_Required action_:
Repeat the records exactly, with one exception: no images.

_Source records_:

● ● ● ● ●

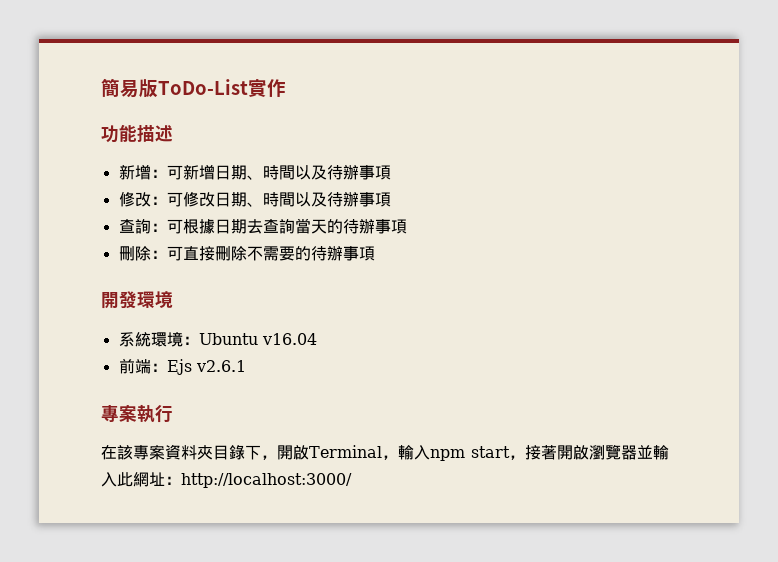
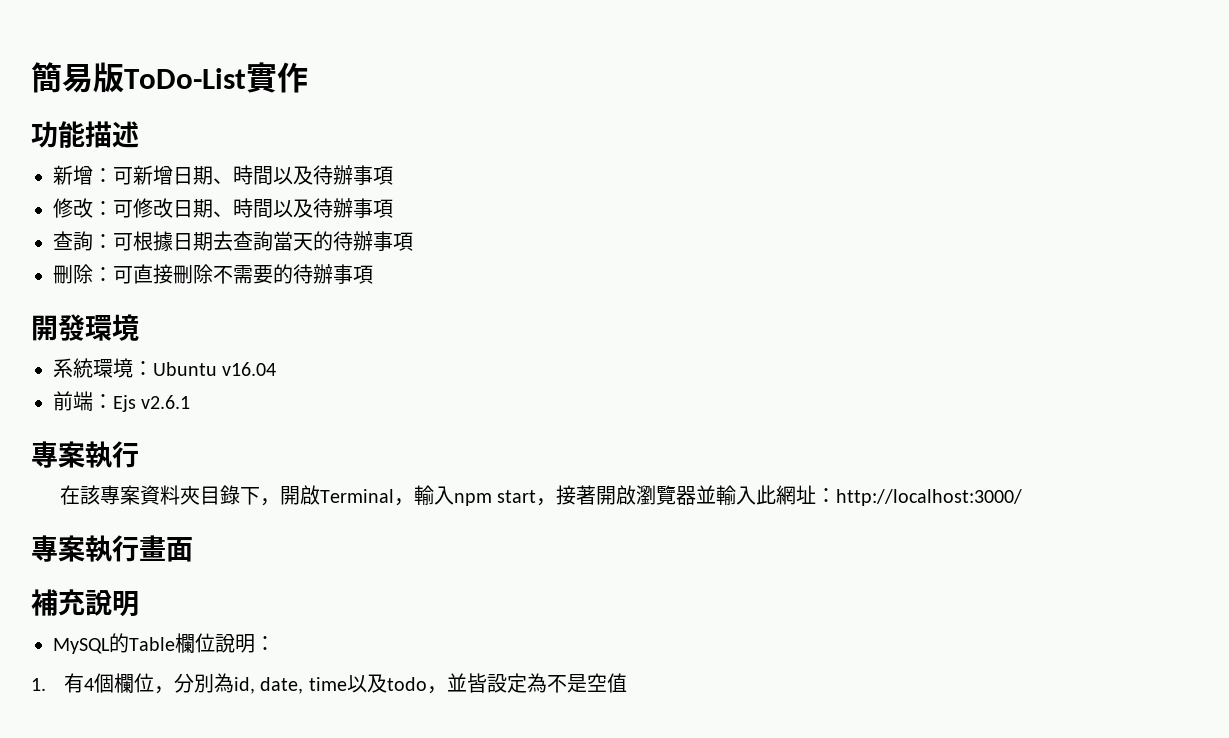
+ 專案執行畫面
+ 補充說明
+ MySQL的Table欄位說明：
+ 1.有4個欄位，分別為id, date, time以及todo，並皆設定為不是空值

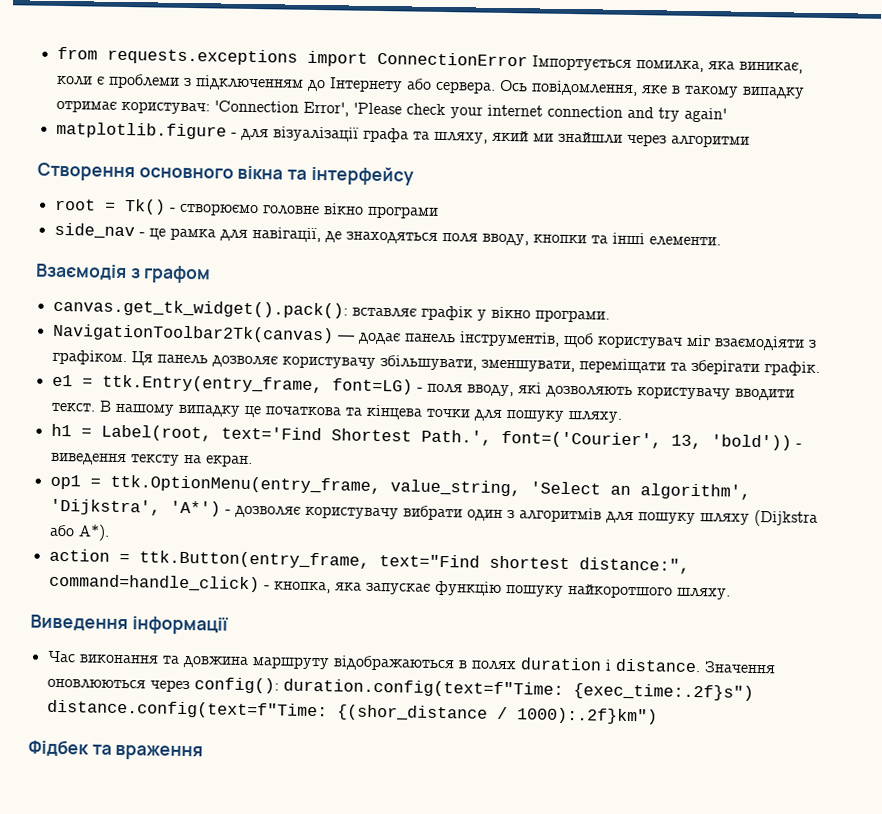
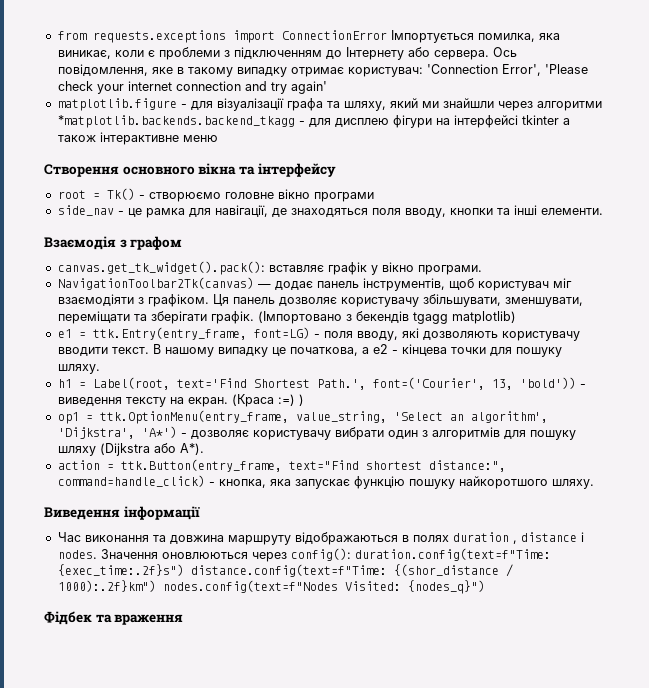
- matplotlib.figure - для візуалізації графа та шляху, який ми знайшли через алгоритми
+ matplotlib.figure - для візуалізації графа та шляху, який ми знайшли через алгоритми *matplotlib.backends.backend_tkagg - для дисплею фігури на інтерфейсі tkinter а також інтерактивне меню
+ (Імпортовано з бекендів tgagg matplotlib)
- В нашому випадку це початкова та кінцева точки для пошуку шляху.
+ В нашому випадку це початкова, a e2 - кінцева точки для пошуку шляху.
+ (Краса :=) )
- Час виконання та довжина маршруту відображаються в полях duration і distance.
+ Час виконання та довжина маршруту відображаються в полях duration , distance і nodes.
- Значення оновлюються через config(): duration.config(text=f"Time: {exec_time:.2f}s") distance.config(text=f"Time: {(shor_distance / 1000):.2f}km")
+ Значення оновлюються через config(): duration.config(text=f"Time: {exec_time:.2f}s") distance.config(text=f"Time: {(shor_distance / 1000):.2f}km") nodes.config(text=f"Nodes Visited: {nodes_q}")

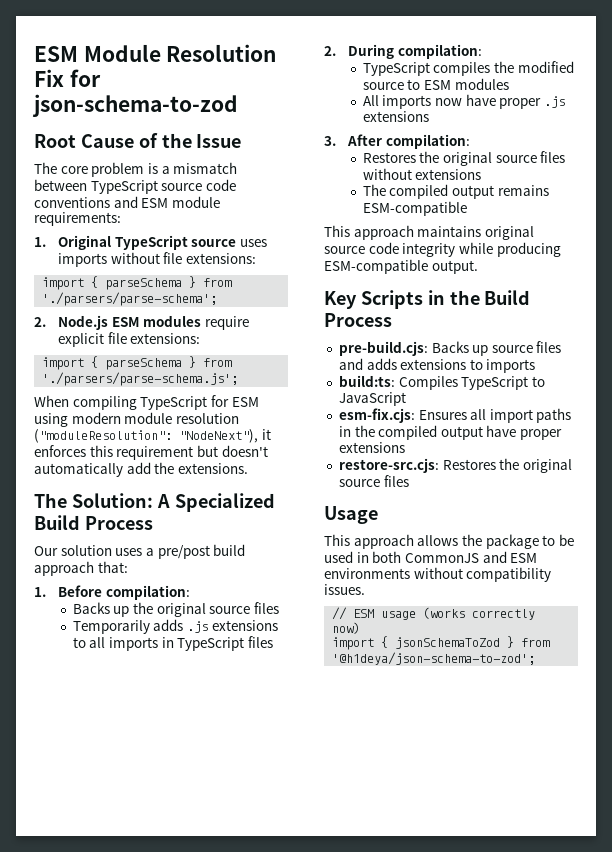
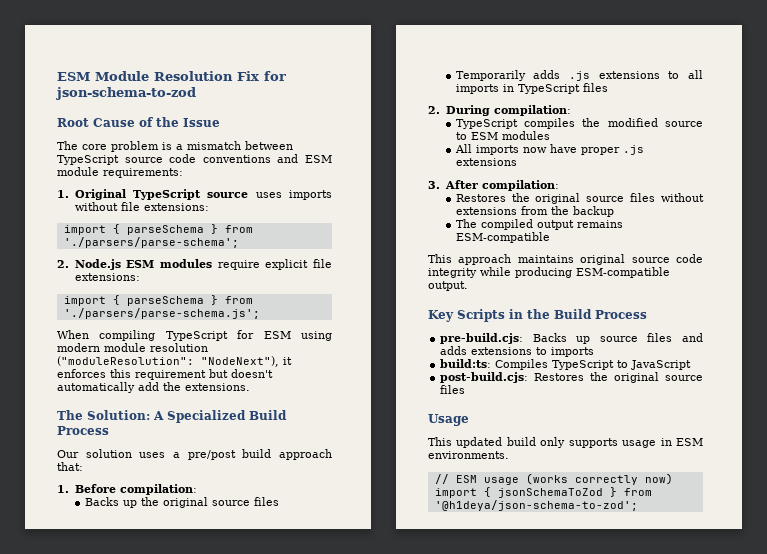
- Restores the original source files without extensions
+ Restores the original source files without extensions from the backup
- esm-fix.cjs: Ensures all import paths in the compiled output have proper extensions
- restore-src.cjs: Restores the original source files
+ post-build.cjs: Restores the original source files
- This approach allows the package to be used in both CommonJS and ESM environments without compatibility issues.
+ This updated build only supports usage in ESM environments.

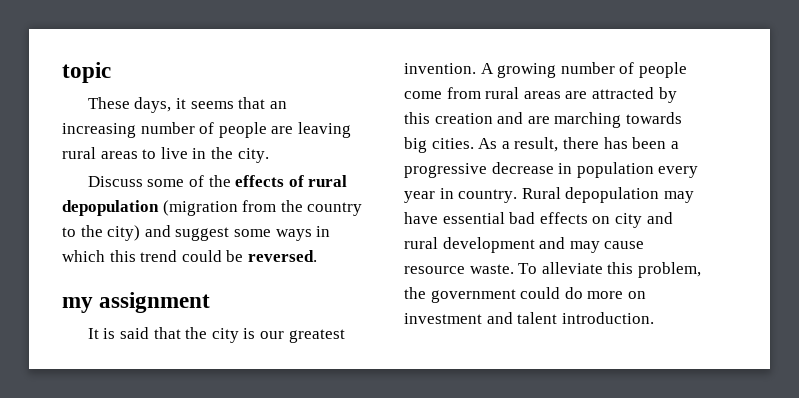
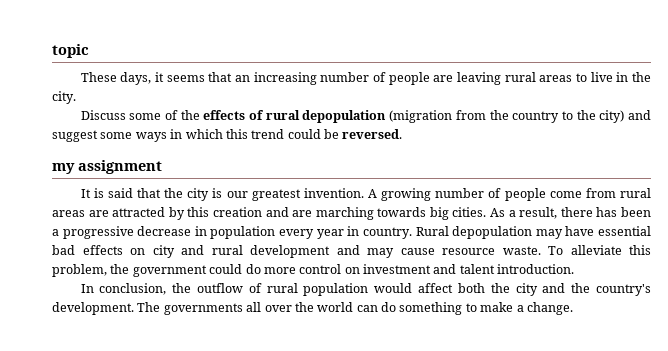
- To alleviate this problem, the government could do more on investment and talent introduction.
+ To alleviate this problem, the government could do more control on investment and talent introduction.
+ In conclusion, the outflow of rural population would affect both the city and the country's development. The governments all over the world can do something to make a change.

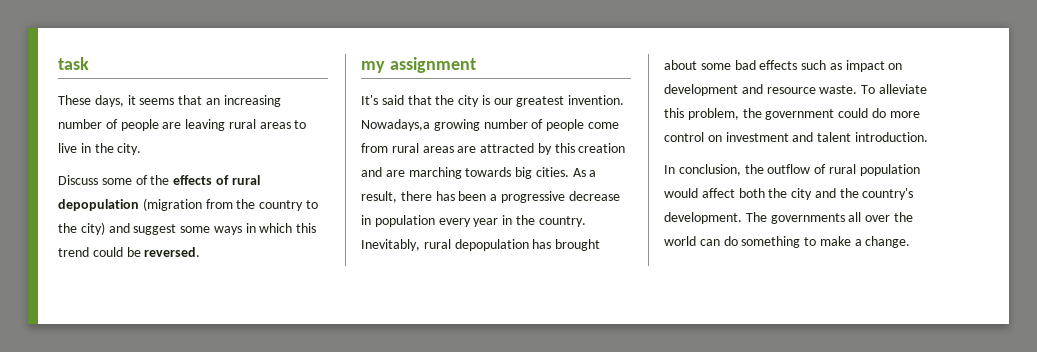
- topic
+ task
- It is said that the city is our greatest invention.
+ It's said that the city is our greatest invention.
- A growing number of people come from rural areas are attracted by this creation and are marching towards big cities.
+ Nowadays,a growing number of people come from rural areas are attracted by this creation and are marching towards big cities.
- As a result, there has been a progressive decrease in population every year in country. Rural depopulation may have essential bad effects on city and rural development and may cause resource waste.
+ As a result, there has been a progressive decrease in population every year in the country. Inevitably, rural depopulation has brought about some bad effects such as impact on development and resource waste.

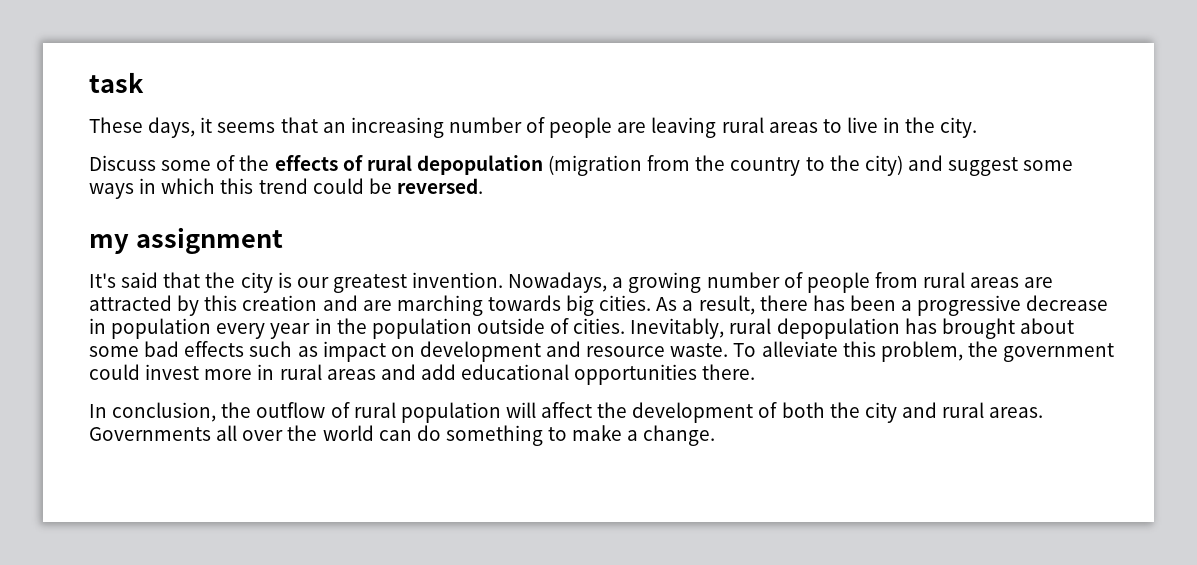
- Nowadays,a growing number of people come from rural areas are attracted by this creation and are marching towards big cities.
+ Nowadays, a growing number of people from rural areas are attracted by this creation and are marching towards big cities.
- As a result, there has been a progressive decrease in population every year in the country.
+ As a result, there has been a progressive decrease in population every year in the population outside of cities.
- To alleviate this problem, the government could do more control on investment and talent introduction.
+ To alleviate this problem, the government could invest more in rural areas and add educational opportunities there.
- In conclusion, the outflow of rural population would affect both the city and the country's development. The governments all over the world can do something to make a change.
+ In conclusion, the outflow of rural population will affect the development of both the city and rural areas. Governments all over the world can do something to make a change.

● ● ● ● ●

_Exercise response_:
+ 專案執行畫面
+ 補充說明
+ MySQL的Table欄位說明：
+ 1.有4個欄位，分別為id, date, time以及todo，並皆設定為不是空值

- matplotlib.figure - для візуалізації графа та шляху, який ми знайшли через алгоритми
+ matplotlib.figure - для візуалізації графа та шляху, який ми знайшли через алгоритми *matplotlib.backends.backend_tkagg - для дисплею фігури на інтерфейсі tkinter а також інтерактивне меню
+ (Імпортовано з бекендів tgagg matplotlib)
- В нашому випадку це початкова та кінцева точки для пошуку шляху.
+ В нашому випадку це початкова, a e2 - кінцева точки для пошуку шляху.
+ (Краса :=) )
- Час виконання та довжина маршруту відображаються в полях duration і distance.
+ Час виконання та довжина маршруту відображаються в полях duration , distance і nodes.
- Значення оновлюються через config(): duration.config(text=f"Time: {exec_time:.2f}s") distance.config(text=f"Time: {(shor_distance / 1000):.2f}km")
+ Значення оновлюються через config(): duration.config(text=f"Time: {exec_time:.2f}s") distance.config(text=f"Time: {(shor_distance / 1000):.2f}km") nodes.config(text=f"Nodes Visited: {nodes_q}")

- Restores the original source files without extensions
+ Restores the original source files without extensions from the backup
- esm-fix.cjs: Ensures all import paths in the compiled output have proper extensions
- restore-src.cjs: Restores the original source files
+ post-build.cjs: Restores the original source files
- This approach allows the package to be used in both CommonJS and ESM environments without compatibility issues.
+ This updated build only supports usage in ESM environments.

- To alleviate this problem, the government could do more on investment and talent introduction.
+ To alleviate this problem, the government could do more control on investment and talent introduction.
+ In conclusion, the outflow of rural population would affect both the city and the country's development. The governments all over the world can do something to make a change.

- topic
+ task
- It is said that the city is our greatest invention.
+ It's said that the city is our greatest invention.
- A growing number of people come from rural areas are attracted by this creation and are marching towards big cities.
+ Nowadays,a growing number of people come from rural areas are attracted by this creation and are marching towards big cities.
- As a result, there has been a progressive decrease in population every year in country. Rural depopulation may have essential bad effects on city and rural development and may cause resource waste.
+ As a result, there has been a progressive decrease in population every year in the country. Inevitably, rural depopulation has brought about some bad effects such as impact on development and resource waste.

- Nowadays,a growing number of people come from rural areas are attracted by this creation and are marching towards big cities.
+ Nowadays, a growing number of people from rural areas are attracted by this creation and are marching towards big cities.
- As a result, there has been a progressive decrease in population every year in the country.
+ As a result, there has been a progressive decrease in population every year in the population outside of cities.
- To alleviate this problem, the government could do more control on investment and talent introduction.
+ To alleviate this problem, the government could invest more in rural areas and add educational opportunities there.
- In conclusion, the outflow of rural population would affect both the city and the country's development. The governments all over the world can do something to make a change.
+ In conclusion, the outflow of rural population will affect the development of both the city and rural areas. Governments all over the world can do something to make a change.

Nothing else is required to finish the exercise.